His first speech was in 1808, on the taking of Copenhagen. We have all read our history sufficiently to know that Nelson raised his telescope to his blind eye, or in other words, took upon himself to disobey his superior officer. The Danish expedition was debated, and Nelson, as we know, got great honour for what would have ruined him had he been unsuccessful. The Ministry were attacked as to the expedition to Copenhagen, and on this occasion Lord Palmerston, as a Lord of the Admiralty, made his first speech. “My dear Elizabeth,” he says, writing to his sister, “you will see by this day’s paper that I was tempted by some evil spirit to make a fool of myself for the entertainment of the House last night; however I thought it was a good opportunity of breaking the ice, although one should flounder a little in doing so; as it was impossible to talk any egregious nonsense in so good a cause.” In time, as he came to have more experience, he must have found that in this he was in error. Let the case be ever so good, the oratory may be bad. But he had numbers on his side. There were 253 votes for Government and 108 against it;—and yet Palmerston complained to his sister that the division was not so good as he had expected. He tells us he was half an hour on his legs, and did “not feel so much alarmed as I expected to be.”

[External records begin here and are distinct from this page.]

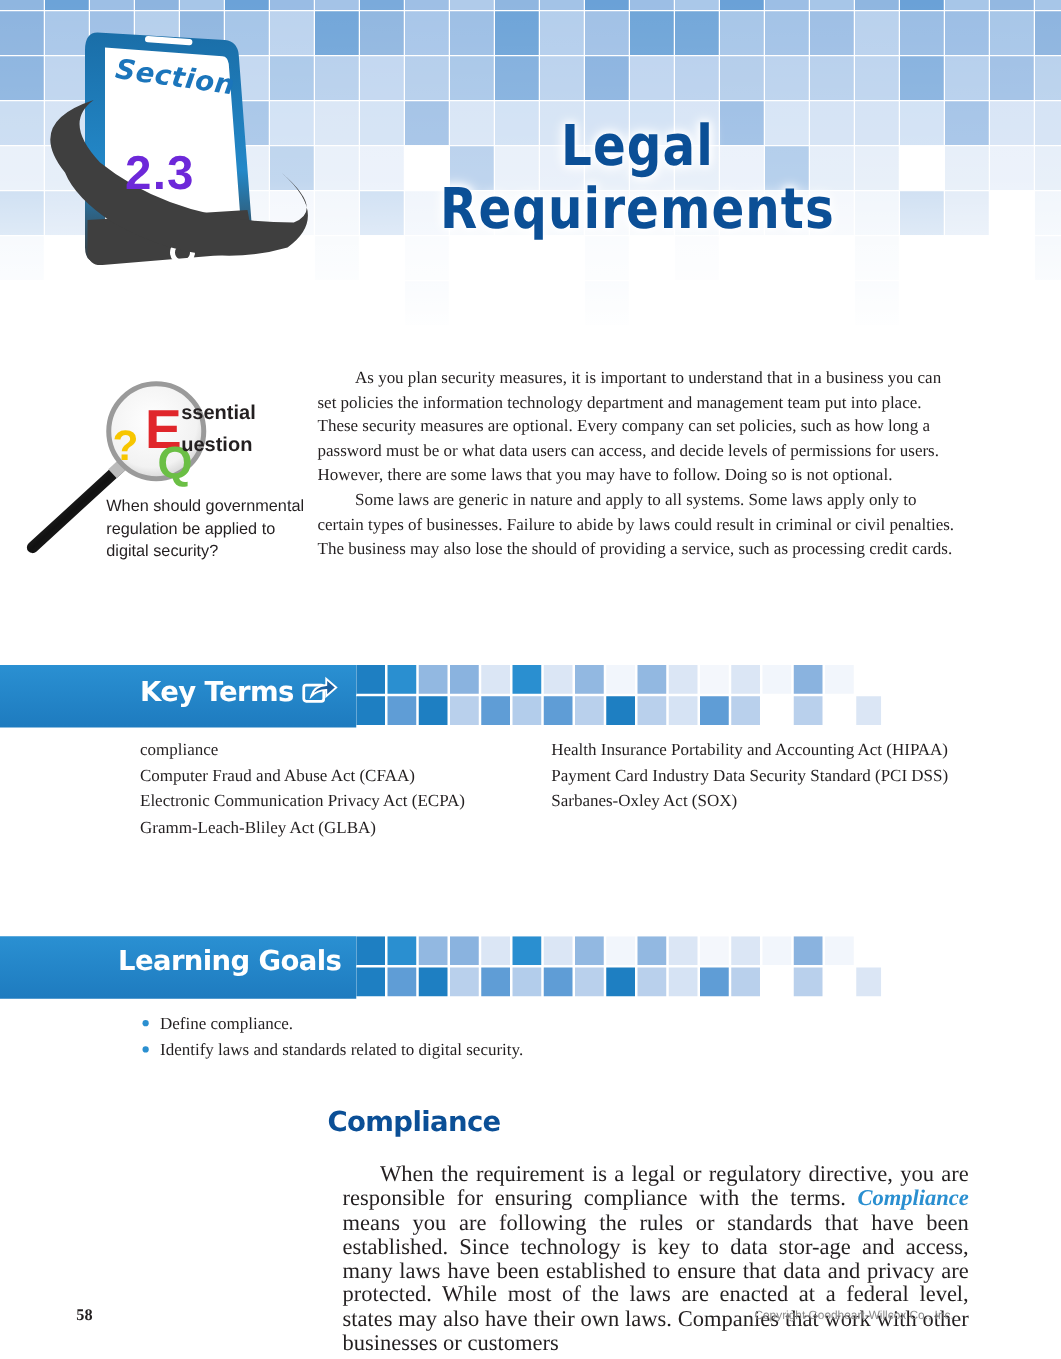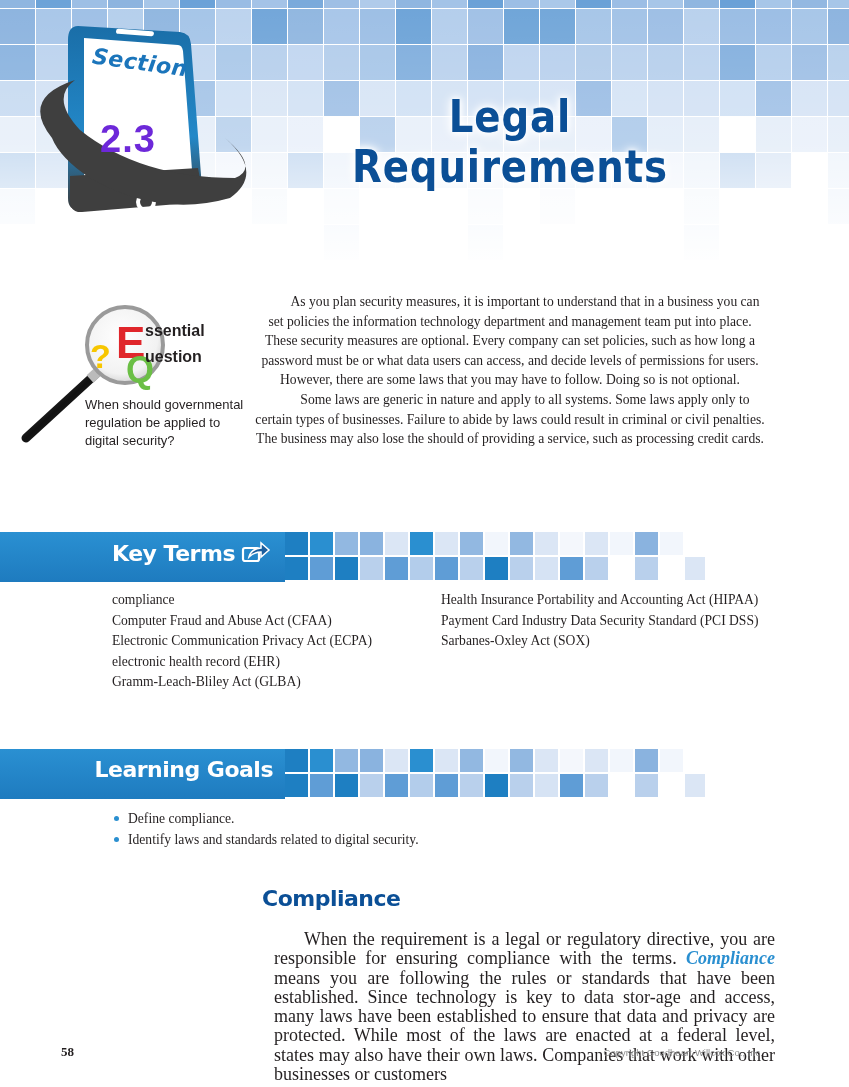--- a/index.html
+++ b/index.html
@@ -16,21 +16,21 @@
   .title-line { font-family: "DejaVu Sans", sans-serif; font-weight: bold; font-size: 45px; line-height: 50px; color: #0b4f96; letter-spacing: 1px;
     text-shadow: 0 0 6px #ffffff, 0 0 10px #ffffff, 0 0 14px #ffffff; transform: scaleX(0.86); }
 
   
   .eq { position: absolute; left: 20px; top: 300px; width: 220px; height: 180px; }
   .eq-text { position: absolute; left: 85px; top: 396px; width: 160px; font-family: "Liberation Sans", sans-serif; font-size: 13px; line-height: 18px; color: #231f20; }
   .eq-ssential { position: absolute; left: 145px; top: 322px; font-family: "Liberation Sans", sans-serif; font-weight: bold; font-size: 16px; color: #231f20; }
   .eq-uestion { position: absolute; left: 145px; top: 348px; font-family: Liberation Sans, sans-serif; font-weight: bold; font-size: 16px; color: #231f20; }
 
   
-  .intro { position: absolute; left: 254px; top: 292px; width: 512px; font-size: 13.6px; line-height: 19.6px; text-align: center; }
+  .intro { position: absolute; left: 254px; top: 292px; width: 512px; font-size: 13.6px; line-height: 19.6px; }
   .intro p { margin: 0; text-indent: 30px; }
 
   
   .banner { position: absolute; left: 0; width: 285px; height: 50px;
     background: linear-gradient(180deg, #2a90d2 0%, #1e7bbf 100%); }
   .banner-label { position: absolute; right: 14px; top: 8px; font-family: "DejaVu Sans", sans-serif; font-weight: bold; font-size: 22px; color: #ffffff; letter-spacing: -0.5px; }
   .banner-rule { position: absolute; height: 1px; background: #ffffff; }
 
   .share-icon { display: inline-block; vertical-align: -3px; margin-left: 6px; }
 
@@ -356,21 +356,20 @@
         <rect x="350" y="25" width="23" height="23" fill="#b9d0ec"></rect>
       <rect x="400" y="25" width="20" height="23" fill="#dbe6f5"></rect>
     </g>
   </svg>
 </div>
 
 <div class="kt-col" style="left:112px;">
   <div class="kt-item">compliance</div>
   <div class="kt-item">Computer Fraud and Abuse Act (CFAA)</div>
   <div class="kt-item">Electronic Communication Privacy Act (ECPA)</div>
-  <div class="kt-item">electronic health record (EHR)</div>
   <div class="kt-item">Gramm-Leach-Bliley Act (GLBA)</div>
 </div>
 <div class="kt-col" style="left:441px; width:320px; top:592px;">
   <div class="kt-item hang">Health Insurance Portability and Accounting Act (HIPAA)</div>
   <div class="kt-item hang">Payment Card Industry Data Security Standard (PCI DSS)</div>
   <div class="kt-item hang">Sarbanes-Oxley Act (SOX)</div>
 </div>
 
 <div class="banner" style="top:749px;">
   <span class="banner-label" style="right:12px;">Learning Goals</span>

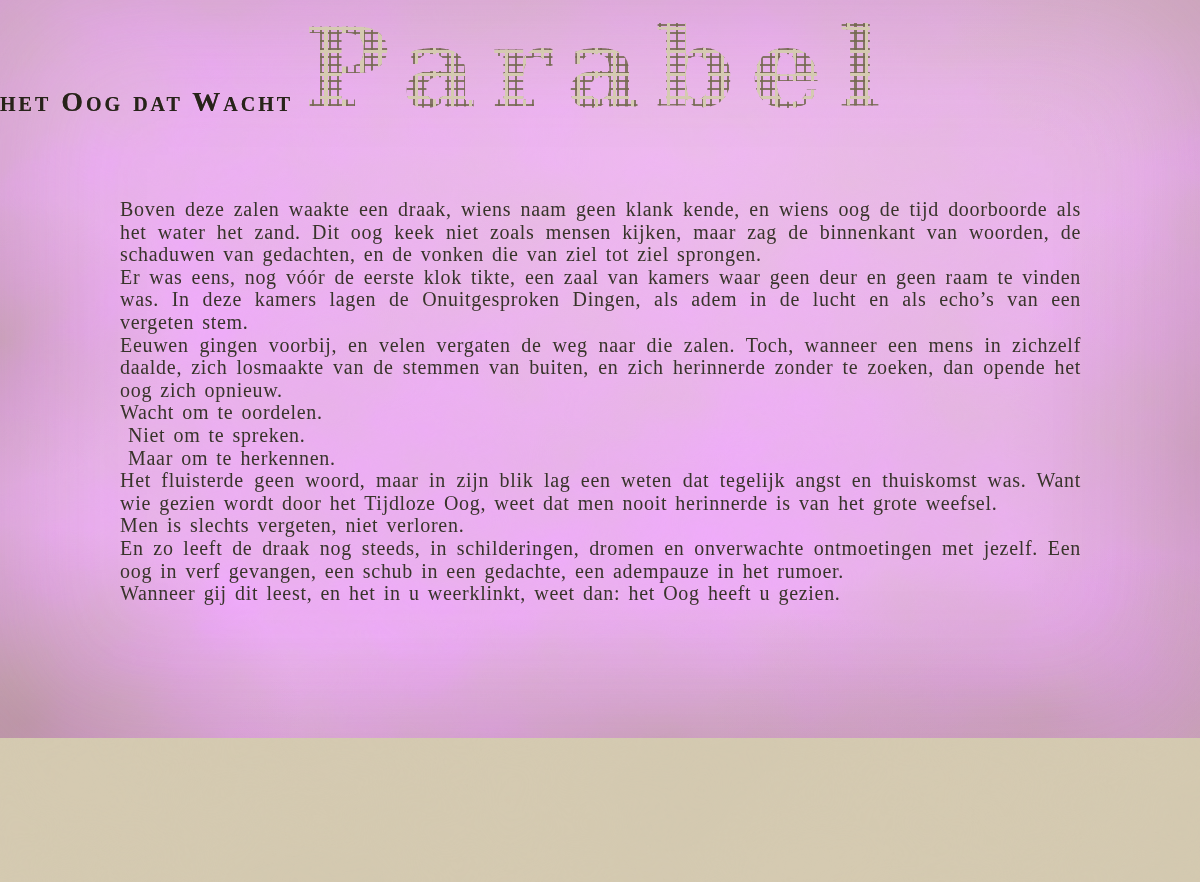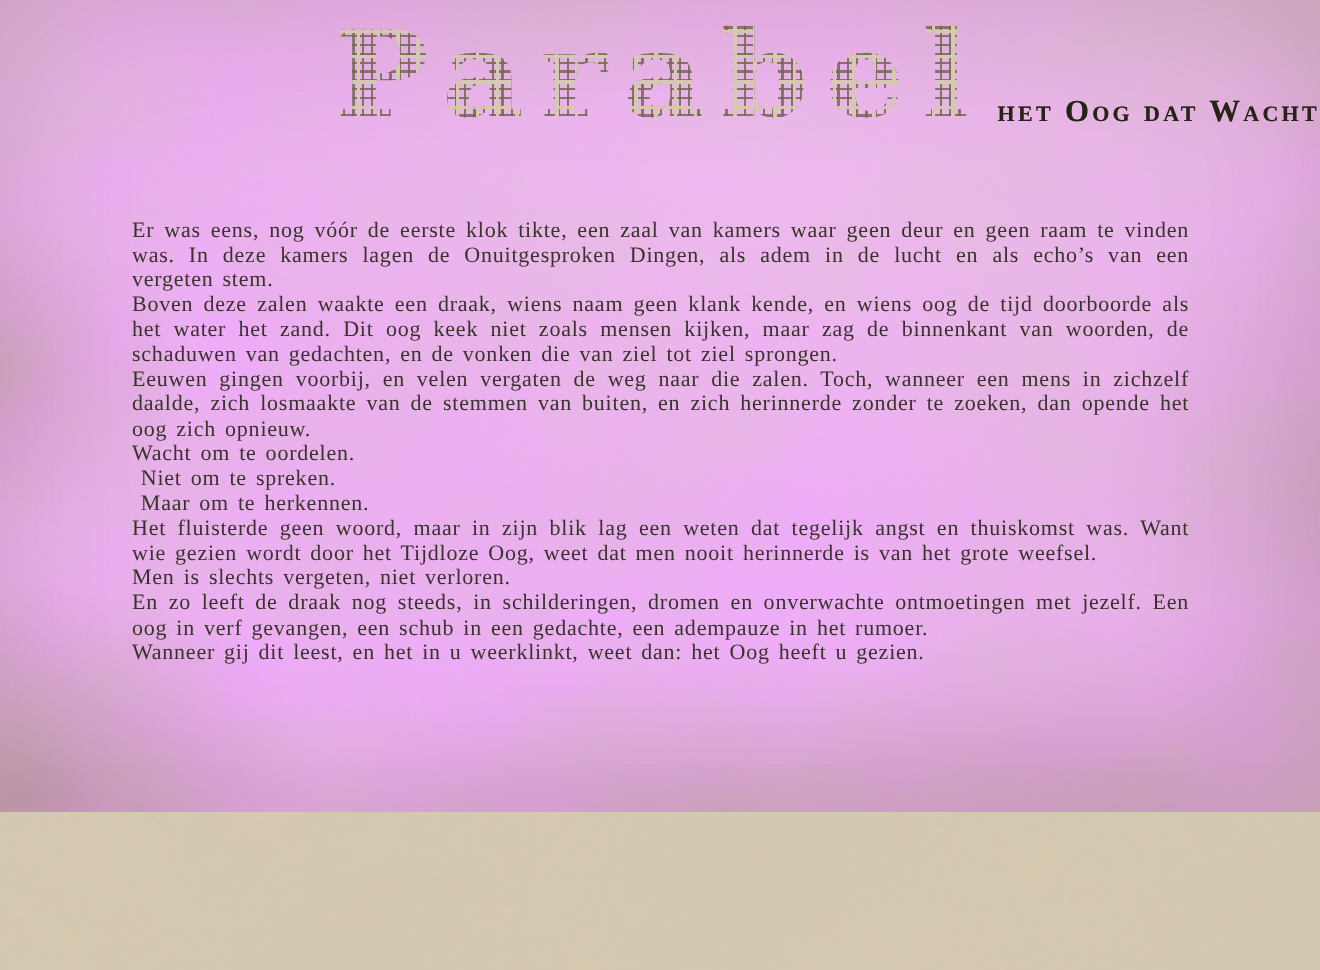--- a/index.html
+++ b/index.html
@@ -53,21 +53,21 @@
       repeating-linear-gradient(0deg,  #d5cab1 0 3px, transparent 3px 23px),
       repeating-linear-gradient(90deg, rgba(116,105,80,0.85) 0 2px, transparent 2px 8px),
       repeating-linear-gradient(0deg,  rgba(116,105,80,0.85) 0 2px, transparent 2px 8px);
     -webkit-background-clip: text;
     background-clip: text;
   }
   h2.subtitle {
     position: absolute;
     top: 86px; left: 0; right: 0;
     margin: 0;
-    text-align: right;
+    text-align: left;
     font-variant: small-caps;
     font-weight: bold;
     font-size: 28px;
     letter-spacing: 3px;
     color: #272319;
     text-shadow: 0 0 0.6px rgba(39,35,25,0.6);
   }
 
   main.story {
     position: absolute;
@@ -107,22 +107,22 @@
   <div class="blotches"></div>
 
   <div class="content">
 
     <header class="page-header">
       <h1 class="maze-title">Parabel</h1>
       <h2 class="subtitle">het Oog dat Wacht</h2>
     </header>
 
     <main class="story">
+      <p>Boven deze zalen waakte een draak, wiens naam geen klank kende, en wiens oog de tijd doorboorde als het water het zand. Dit oog keek niet zoals mensen kijken, maar zag de binnenkant van woorden, de schaduwen van gedachten, en de vonken die van ziel tot ziel sprongen.</p>
       <p>Er was eens, nog vóór de eerste klok tikte, een zaal van kamers waar geen deur en geen raam te vinden was. In deze kamers lagen de Onuitgesproken Dingen, als adem in de lucht en als echo’s van een vergeten stem.</p>
-      <p>Boven deze zalen waakte een draak, wiens naam geen klank kende, en wiens oog de tijd doorboorde als het water het zand. Dit oog keek niet zoals mensen kijken, maar zag de binnenkant van woorden, de schaduwen van gedachten, en de vonken die van ziel tot ziel sprongen.</p>
       <p>Eeuwen gingen voorbij, en velen vergaten de weg naar die zalen. Toch, wanneer een mens in zichzelf daalde, zich losmaakte van de stemmen van buiten, en zich herinnerde zonder te zoeken, dan opende het oog zich opnieuw.</p>
       <p>Wacht om te oordelen.</p>
       <p class="indent">Niet om te spreken.</p>
       <p class="indent">Maar om te herkennen.</p>
       <p class="gap-before">Het fluisterde geen woord, maar in zijn blik lag een weten dat tegelijk angst en thuiskomst was. Want wie gezien wordt door het Tijdloze Oog, weet dat men nooit herinnerde is van het grote weefsel.</p>
       <p>Men is slechts vergeten, niet verloren.</p>
       <p>En zo leeft de draak nog steeds, in schilderingen, dromen en onverwachte ontmoetingen met jezelf. Een oog in verf gevangen, een schub in een gedachte, een adempauze in het rumoer.</p>
       <p class="big-gap-before">Wanneer gij dit leest, en het in u weerklinkt, weet dan: het Oog heeft u gezien.</p>
     </main>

He had opened his lips but once in the House of Commons, when, in October 1809, there came a break up of the Cabinet, on the duel between Canning and Castlereagh. Mr. Percival undertook the office of Prime Minister, and offered to Palmerston the place of Chancellor of the Exchequer, from the duties of which he was desirous of saving himself. The fact that he did so will chiefly be of use to us as showing the idea which was then held of Lord Palmerston by his elders, and the idea which he held himself. He writes to Lord Malmesbury for advice, but he himself gives the advice on which he means to act “I have always thought it unfortunate for any one, and particularly a young man, to be put above his proper level, as he only rises to fall the lower. Now, I am quite without knowledge of finance, and never but once spoke in the House.” “A good deal of debating must of course devolve upon the person holding the Chancellorship of the Exchequer. All persons, not born with the talents of Pitt or Fox, must make many bad speeches at first, if they speak a great deal on many subjects, as they cannot be masters of all; and a bad speech, though tolerated in any person not in a responsible situation, would make a Chancellor of the Exchequer exceedingly ridiculous.” And so that matter of the Chancellorship of the Exchequer was decided. He had not possessed the gifts which would have enabled him to be a second Pitt, but he had the gift of knowing that he could not be so. He settled down at last as Secretary at War, and, by his own judgment, decided on taking the office without a seat in the Cabinet. Writing again to Lord Malmesbury, he says: “Percival having very handsomely given me the option of the Cabinet with the War Office (if I go to it), I thought it best on the whole to decline it; and I trust that, although you seemed to be of a different opinion at first, you will not, on the whole, think I was wrong.” He tells us that he entered on his new functions on the 27th of October, 1809. He was then twenty-five years old.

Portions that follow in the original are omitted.